DATA FOR THIS EXERCISE: Begin
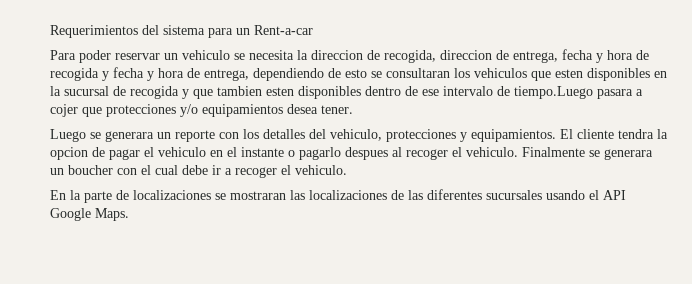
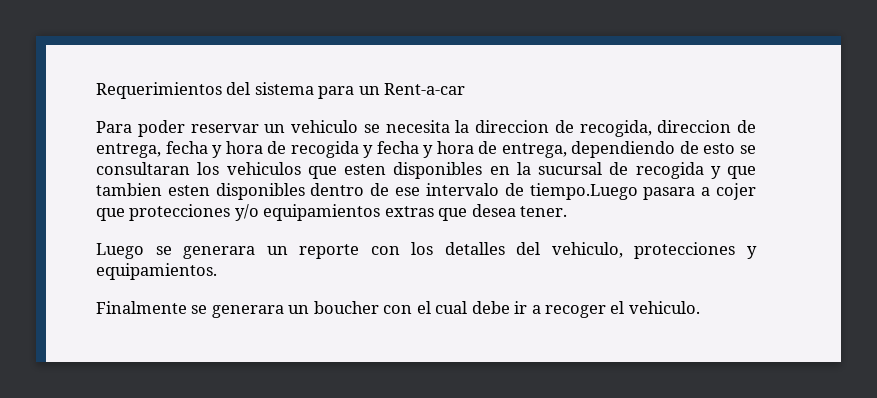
- Para poder reservar un vehiculo se necesita la direccion de recogida, direccion de entrega, fecha y hora de recogida y fecha y hora de entrega, dependiendo de esto se consultaran los vehiculos que esten disponibles en la sucursal de recogida y que tambien esten disponibles dentro de ese intervalo de tiempo.Luego pasara a cojer que protecciones y/o equipamientos desea tener.
+ Para poder reservar un vehiculo se necesita la direccion de recogida, direccion de entrega, fecha y hora de recogida y fecha y hora de entrega, dependiendo de esto se consultaran los vehiculos que esten disponibles en la sucursal de recogida y que tambien esten disponibles dentro de ese intervalo de tiempo.Luego pasara a cojer que protecciones y/o equipamientos extras que desea tener.
- Luego se generara un reporte con los detalles del vehiculo, protecciones y equipamientos. El cliente tendra la opcion de pagar el vehiculo en el instante o pagarlo despues al recoger el vehiculo. Finalmente se generara un boucher con el cual debe ir a recoger el vehiculo.
+ Luego se generara un reporte con los detalles del vehiculo, protecciones y equipamientos.
+ Finalmente se generara un boucher con el cual debe ir a recoger el vehiculo.
- En la parte de localizaciones se mostraran las localizaciones de las diferentes sucursales usando el API Google Maps.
DATA FOR THIS EXERCISE: End
_WHAT IS NEEDED_: Go through the entries above and count the lines containing "reporte". Give the number only.

_SOLUTION TO THIS TASK_: 2